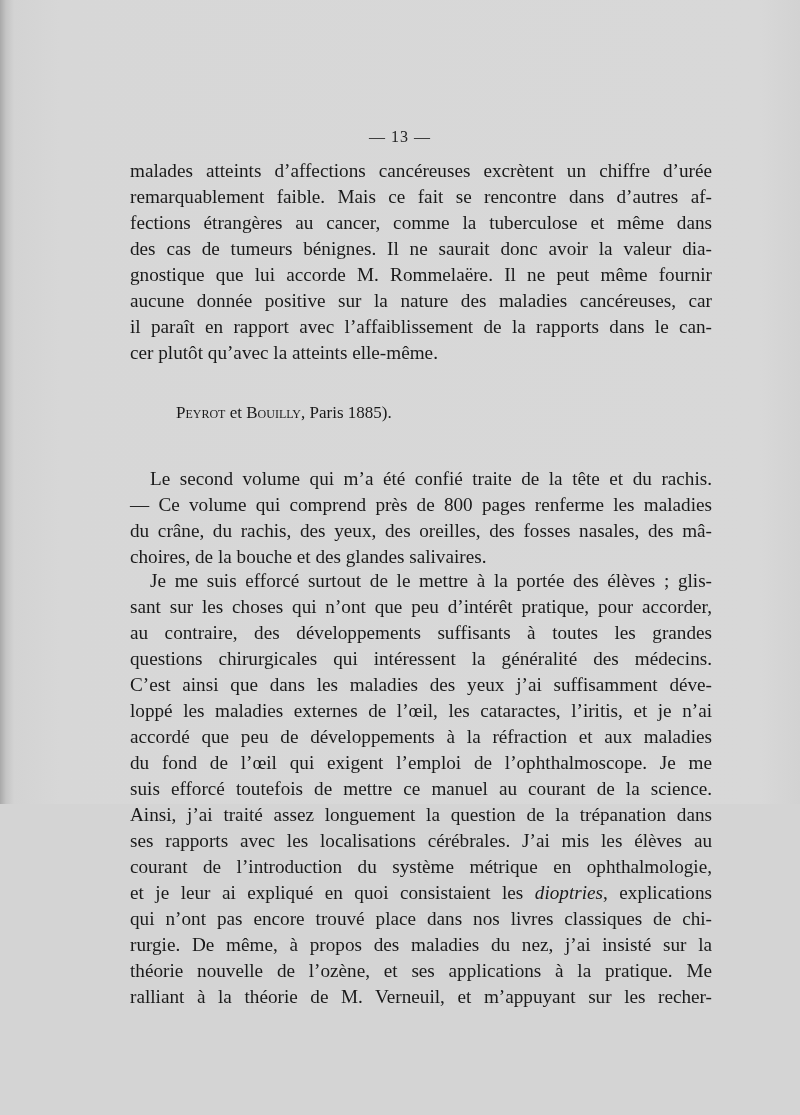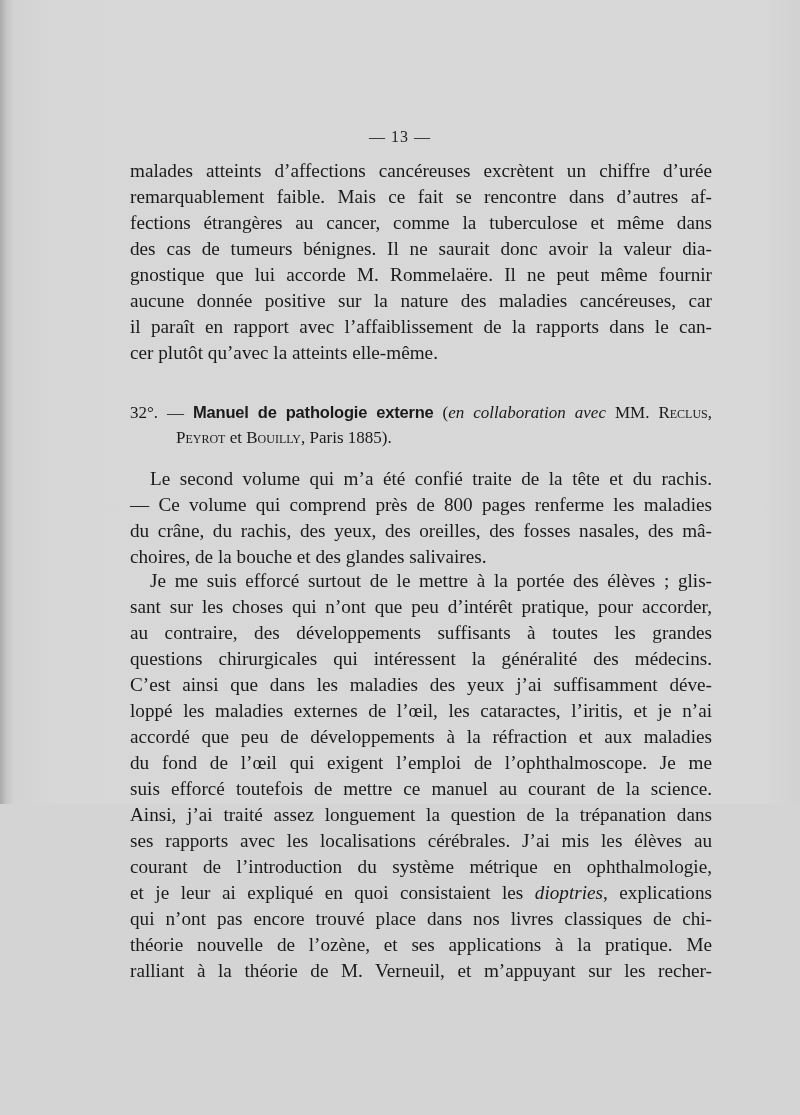"32°. — Manuel de pathologie" div.line { html: <div> <span>32°. —</span> <span>Manuel de pathologie externe</span> <span>(</span><span>en collaboration avec</span> <span>MM.</span> <span>Reclus,</span> </div> -> none }
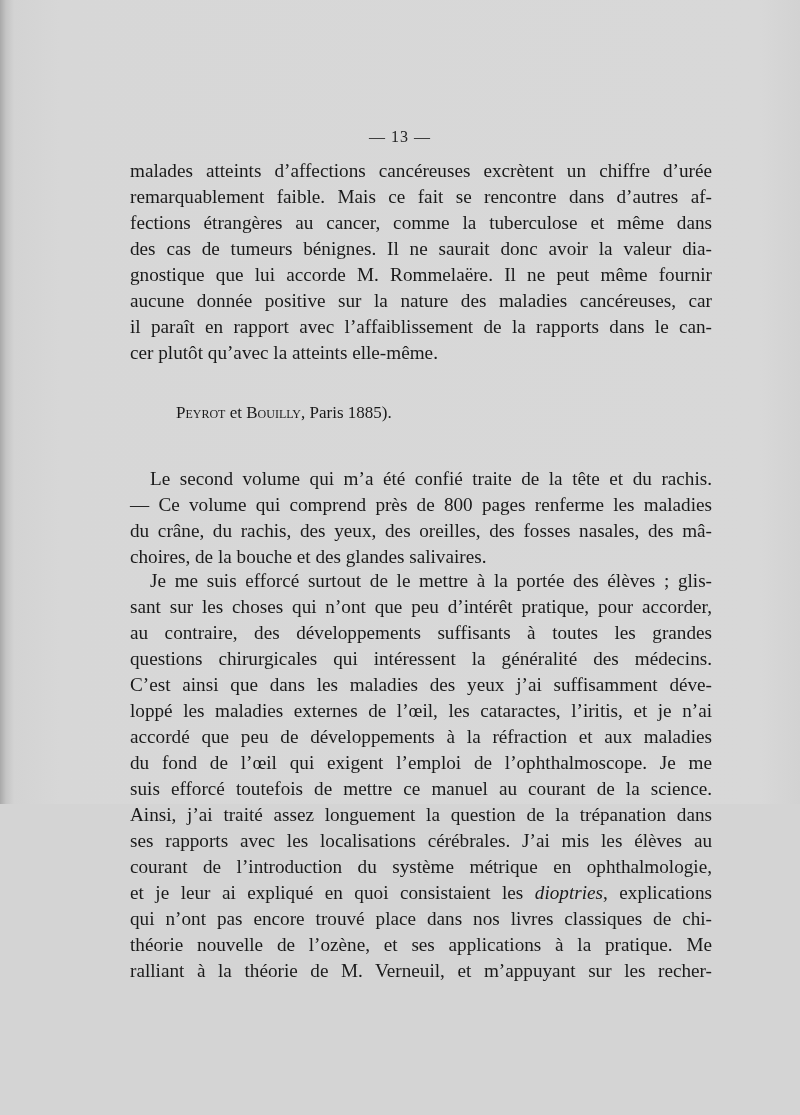"rurgie. De même, à propos" span.line { html: none -> <span>rurgie. De même, à propos des maladies du nez, j’ai insisté sur la</span> }
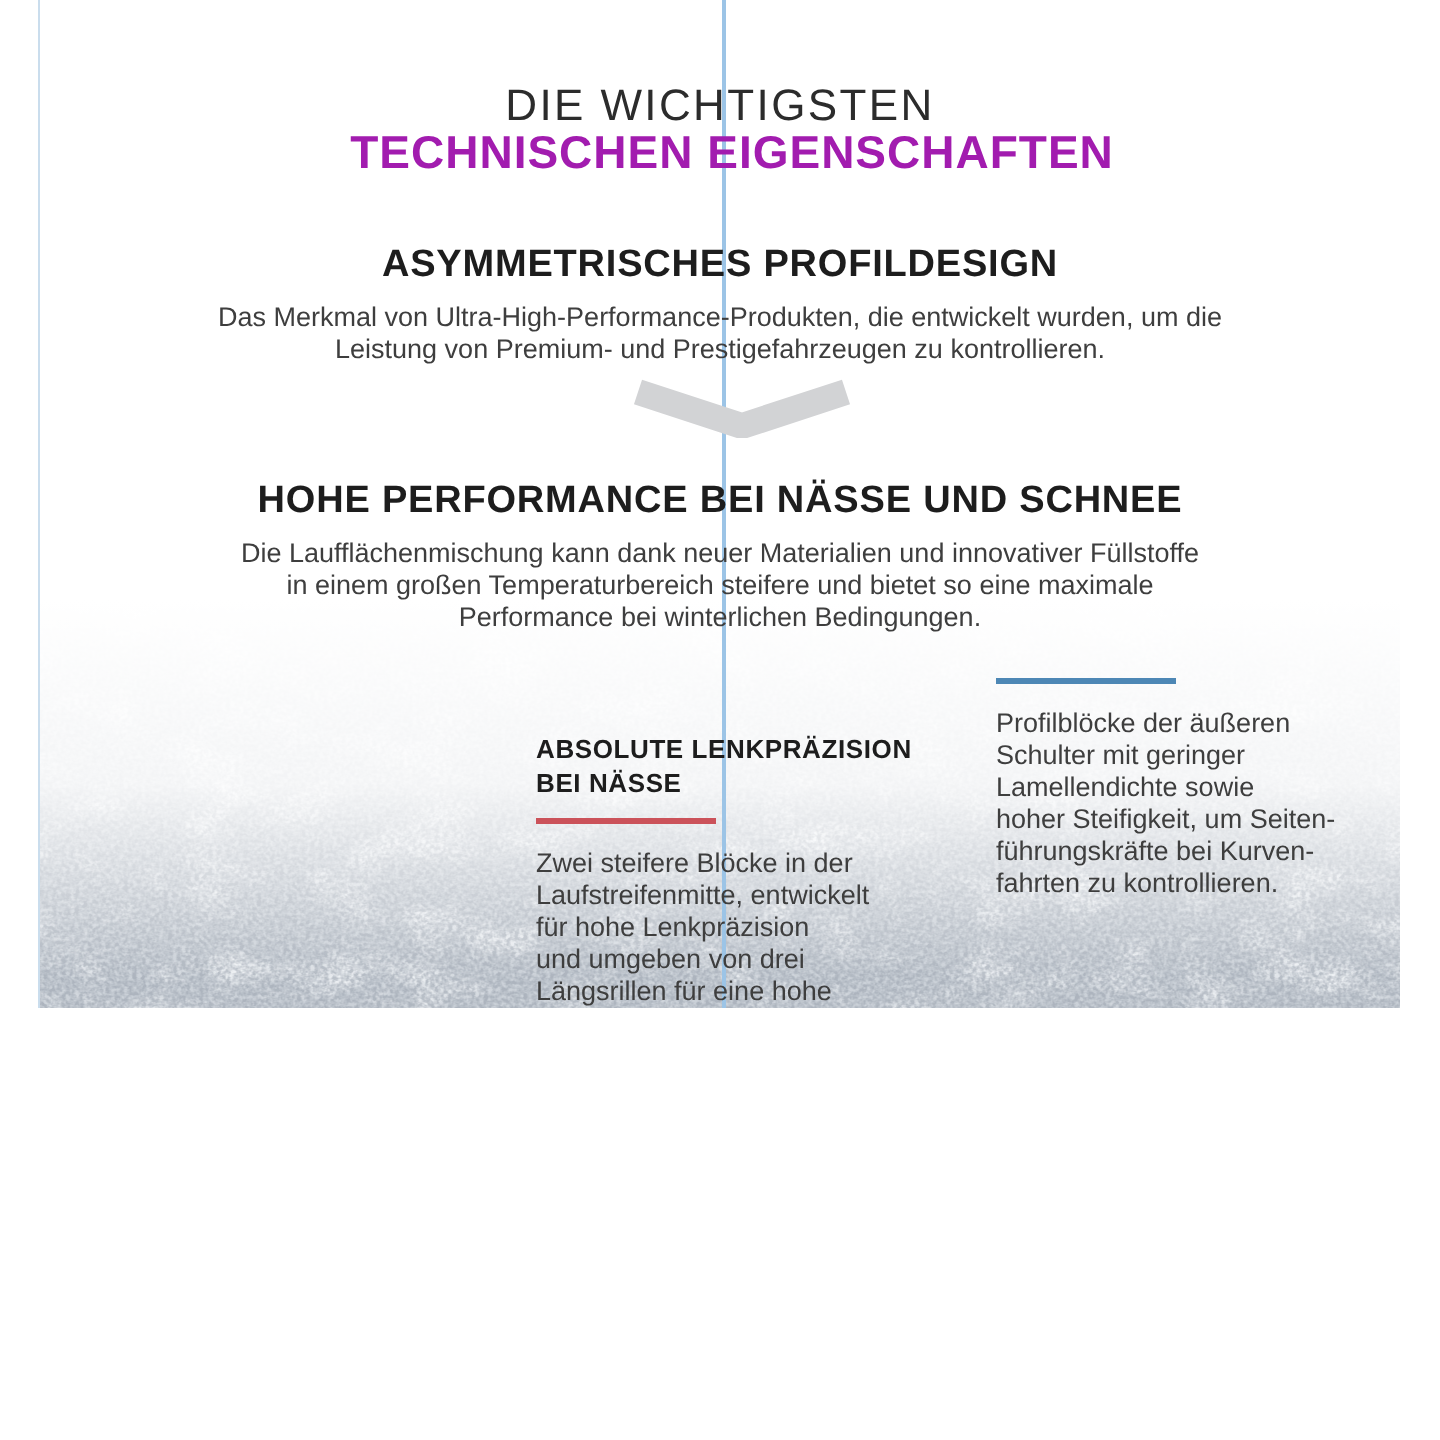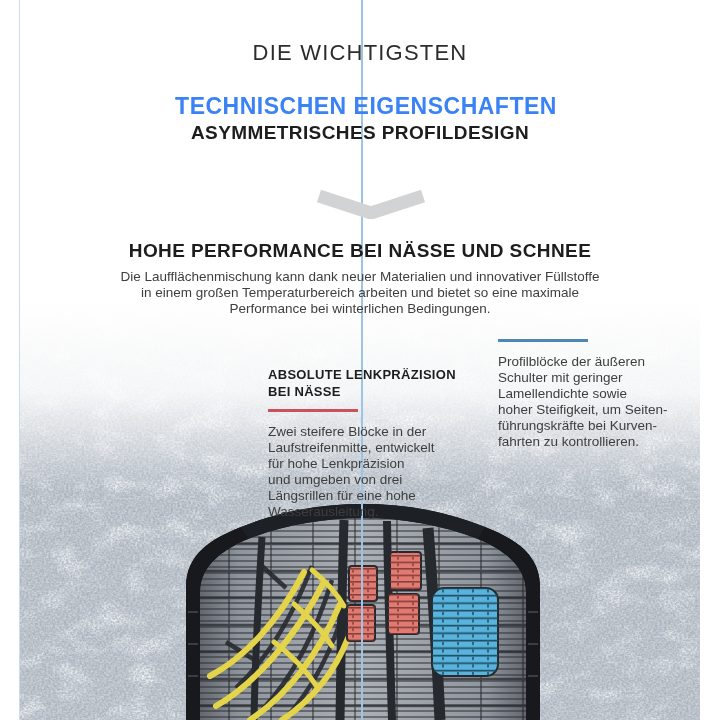"DIE WICHTIGSTEN" #page { height: 720px -> 504px }
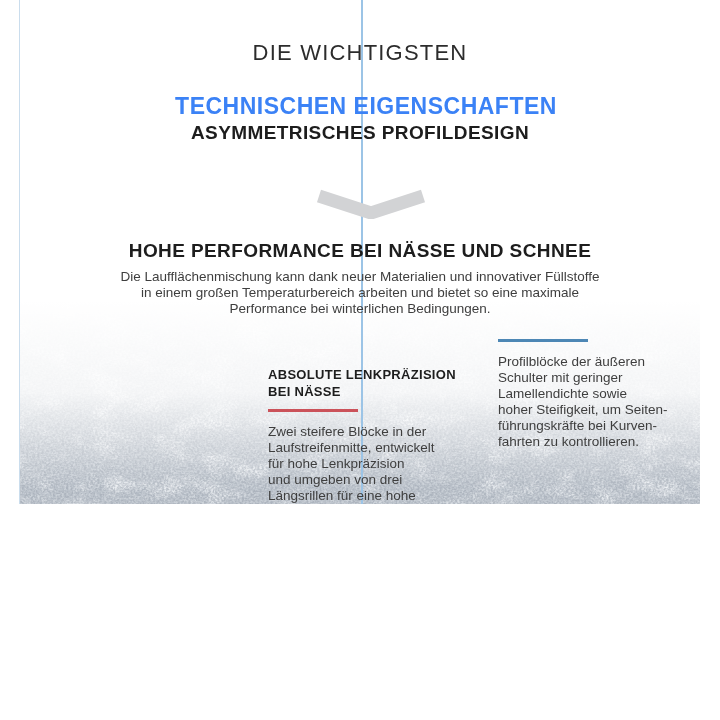"TECHNISCHEN EIGENSCHAFTEN" .title2 { color: #3b82f6 -> #a21caf; margin-top: 30px -> none }
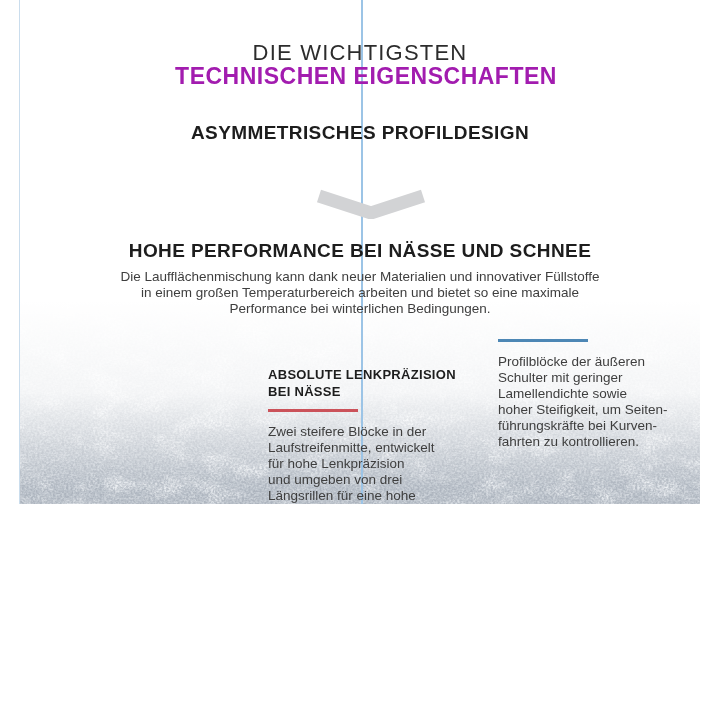"Das Merkmal von" div.intro-body { html: none -> <div>Das Merkmal von Ultra-High-Performance-Produkten, die entwickelt wurden, um die Leistung von Premium- und Prestigefahrzeugen zu kontrollieren.</div> }
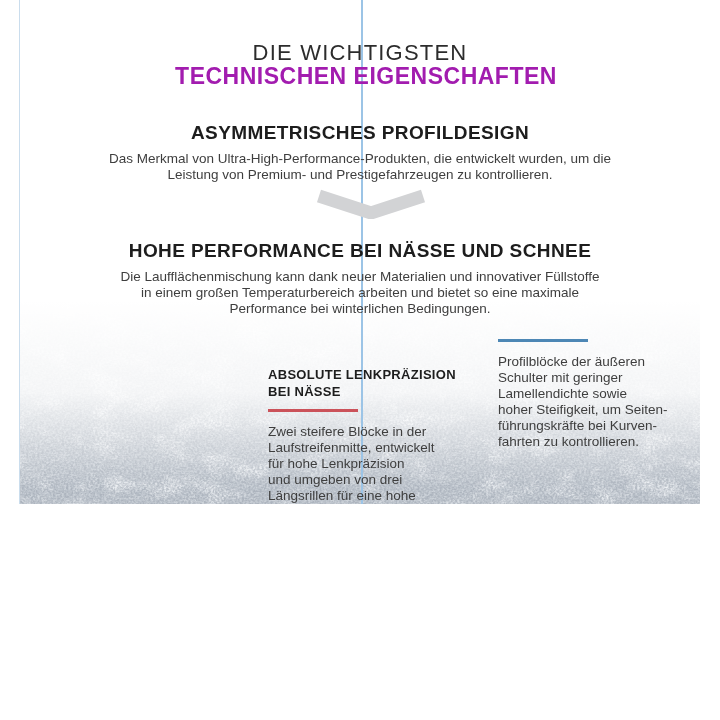"Die Laufflächenmischung kann dank neuer" div.intro-body { text: arbeiten -> steifere }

TASK DESCRIPTION >> Please repeat each line above exactly as it appears, but omit the pictures.

SOLUTION >>
"32°. — Manuel de pathologie" div.line { html: <div> <span>32°. —</span> <span>Manuel de pathologie externe</span> <span>(</span><span>en collaboration avec</span> <span>MM.</span> <span>Reclus,</span> </div> -> none }
"rurgie. De même, à propos" span.line { html: none -> <span>rurgie. De même, à propos des maladies du nez, j’ai insisté sur la</span> }
"DIE WICHTIGSTEN" #page { height: 720px -> 504px }
"TECHNISCHEN EIGENSCHAFTEN" .title2 { color: #3b82f6 -> #a21caf; margin-top: 30px -> none }
"Das Merkmal von" div.intro-body { html: none -> <div>Das Merkmal von Ultra-High-Performance-Produkten, die entwickelt wurden, um die Leistung von Premium- und Prestigefahrzeugen zu kontrollieren.</div> }
"Die Laufflächenmischung kann dank neuer" div.intro-body { text: arbeiten -> steifere }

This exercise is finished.